At last some light can be shed on one of the great mysteries of Sir Albert Bore’s new administration: whatever happened to Birmingham’s Special Educational Needs and Disability Strategy?
This important document setting out Labour’s approach to SEND and the growing demand by parents for children to have their needs assessed and addressed was supposed to have been approved by the cabinet months ago.
The first three drafts were rejected, it is said by Sir Albert himself, because they contained pages of meaningless psycho-twaddle and did not propose how the city council could provide for the 42,000 youngsters already assessed with varying forms of special needs within a £100 million budget.
A copy of the fourth draft, complete with the usual spelling and grammatical horrors, has made its way to me, and I imagine that Sir Albert will already be reaching angrily for his waste paper bin.
The document is not short on grand statements and pledges, beginning with: “We aim for an educational journey where every child will learn to think for themselves and act for others.”
Well, don’t we all? But how is this to be achieved?
The vision-thing continues with some quite torturous sentences.
We learn that a priority is “ensuring dignity and safety through the adoption of dignified and safe processes”. Social cohesion is to be promoted “through the active inclusion of young people with special educational needs and disabilities through the whole population” and an “inclusive economy” is to be supported by “preparing young people with special needs to play a full part in developing Birmingham into a prosperous city”.
Ineffectual delivery by this SEN Section is highlighted here, putting out a rubbish Paper for a Strategy doesn’t bring in efficiency savings … quite the opposite.
Solution is to locate the chain of accountability for such shambles!
Paul Dales cynical tone is so wrong in this posting. Its about the cuts stupid! #birmingham
this is meaningless comment to make. if what is rumoured about this current version of the SEN Strategy are even half true this is nothing to do with cuts and all about a commitment to a perverse form of “inclusion”.
cuts are a serious issue but are separate to this
This isnt cynicism its realism
It may be better for the Council to move towards delivering support for Special Needs children rather than placing them on this Merry go Round of working out a Strategy.
Is it a deliberate attempt to keep this as ‘work in progress’ as a means of not having to help these children?
if there is indeed a fourth version of the much-vaunted SEN Strategy then it needs to be noted that none of the previous three versions bear much resemblance to each other.
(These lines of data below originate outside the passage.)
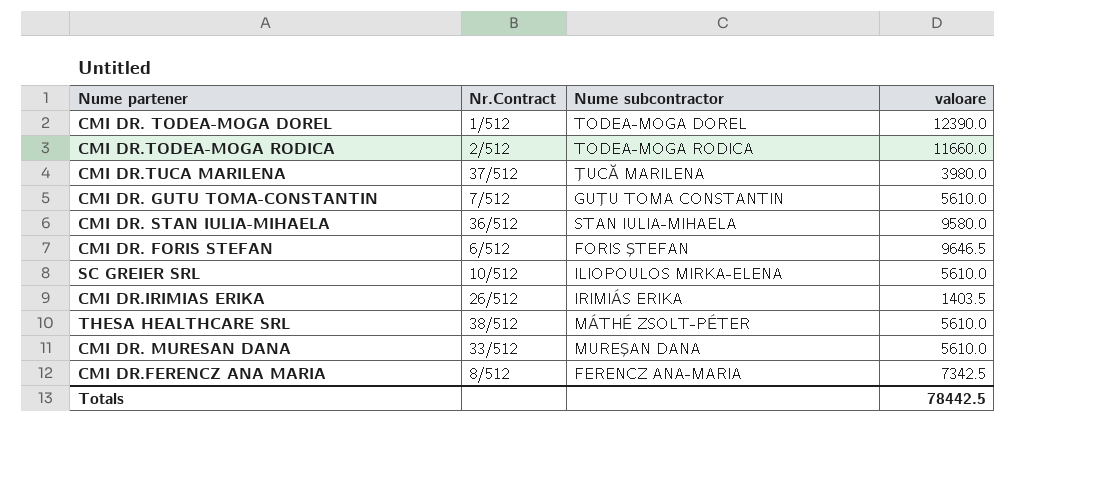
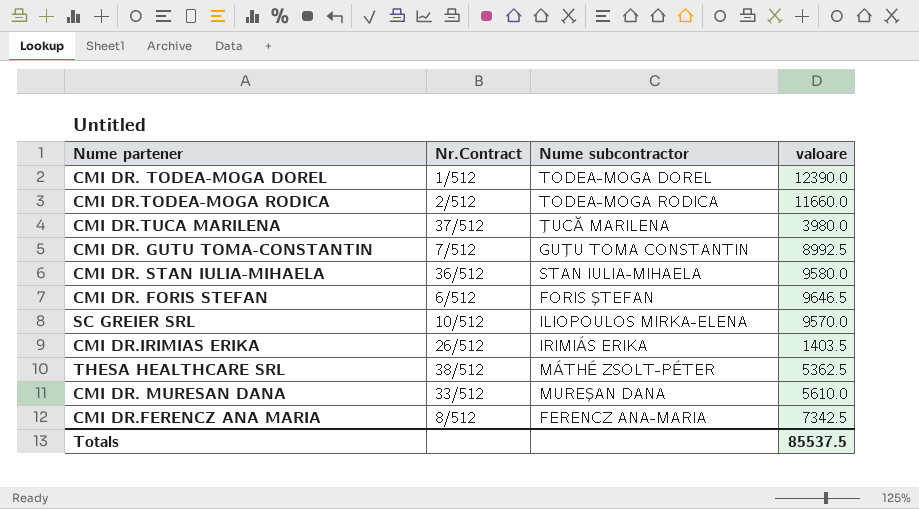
CMI DR. GUTU TOMA-CONSTANTIN | valoare: 5610.0 -> 8992.5
SC GREIER SRL | valoare: 5610.0 -> 9570.0
THESA HEALTHCARE SRL | valoare: 5610.0 -> 5362.5
Totals | valoare: 78442.5 -> 85537.5

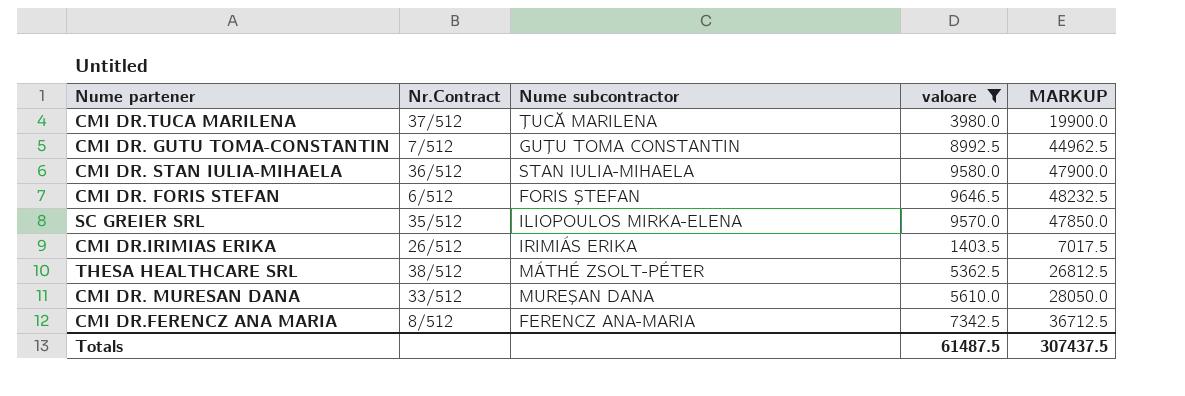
filter: none -> valoare <= 9646.5
column MARKUP | formula: none -> [valoare] * 5
SC GREIER SRL | Nr.Contract: 10/512 -> 35/512
Totals | valoare: 85537.5 -> 61487.5

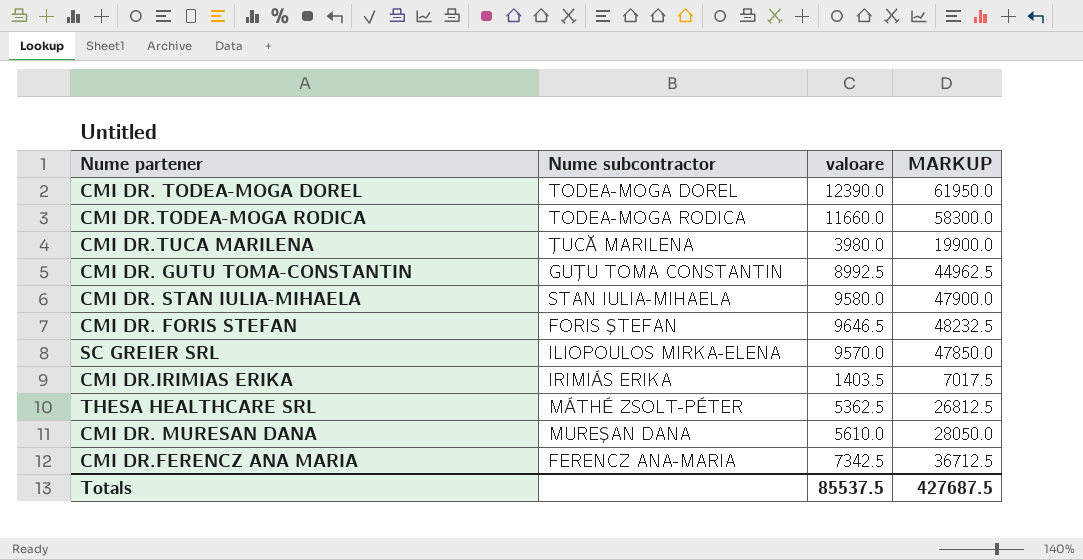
filter: valoare <= 9646.5 -> none
column Nr.Contract | position: 2 -> none
Totals | valoare: 61487.5 -> 85537.5
Totals | MARKUP: 307437.5 -> 427687.5

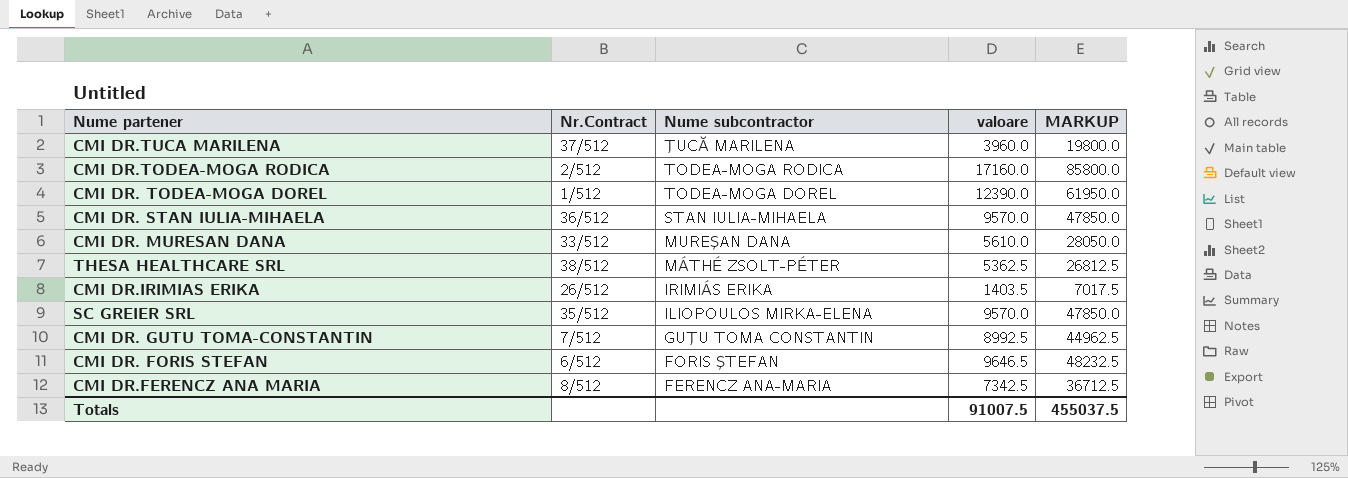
row order: none -> Nume subcontractor descending
column Nr.Contract | position: none -> 2
CMI DR.TUCA MARILENA | valoare: 3980.0 -> 3960.0
CMI DR.TUCA MARILENA | MARKUP: 19900.0 -> 19800.0
CMI DR.TODEA-MOGA RODICA | valoare: 11660.0 -> 17160.0
CMI DR.TODEA-MOGA RODICA | MARKUP: 58300.0 -> 85800.0
CMI DR. STAN IULIA-MIHAELA | valoare: 9580.0 -> 9570.0
CMI DR. STAN IULIA-MIHAELA | MARKUP: 47900.0 -> 47850.0
Totals | valoare: 85537.5 -> 91007.5
Totals | MARKUP: 427687.5 -> 455037.5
There have been several other ‘strategies’ over the last decade, all of which share a central theme of ‘inclusion’ – or at least a perverse interpretation of the word which involves criticising special schools incessantly.
the last major attempt was so criticised it became one of Eleanor Brazil’s last acts to scupper it and set some ground rules for a new attempt…….
This resulted in what is now called an ‘independent report’ drafted by 2 Head Teachers which was weak and confused. This then got re-written by a consultant friend of Peter Duxbury. And now we have another version?
the only thing as consistent as the notion of ‘inclusion’ is the part in the SEN debate played by the Chief Education Psychologist – Chris Atkinson. Isn’t about time that elected members realise that she is the fly in the ointment?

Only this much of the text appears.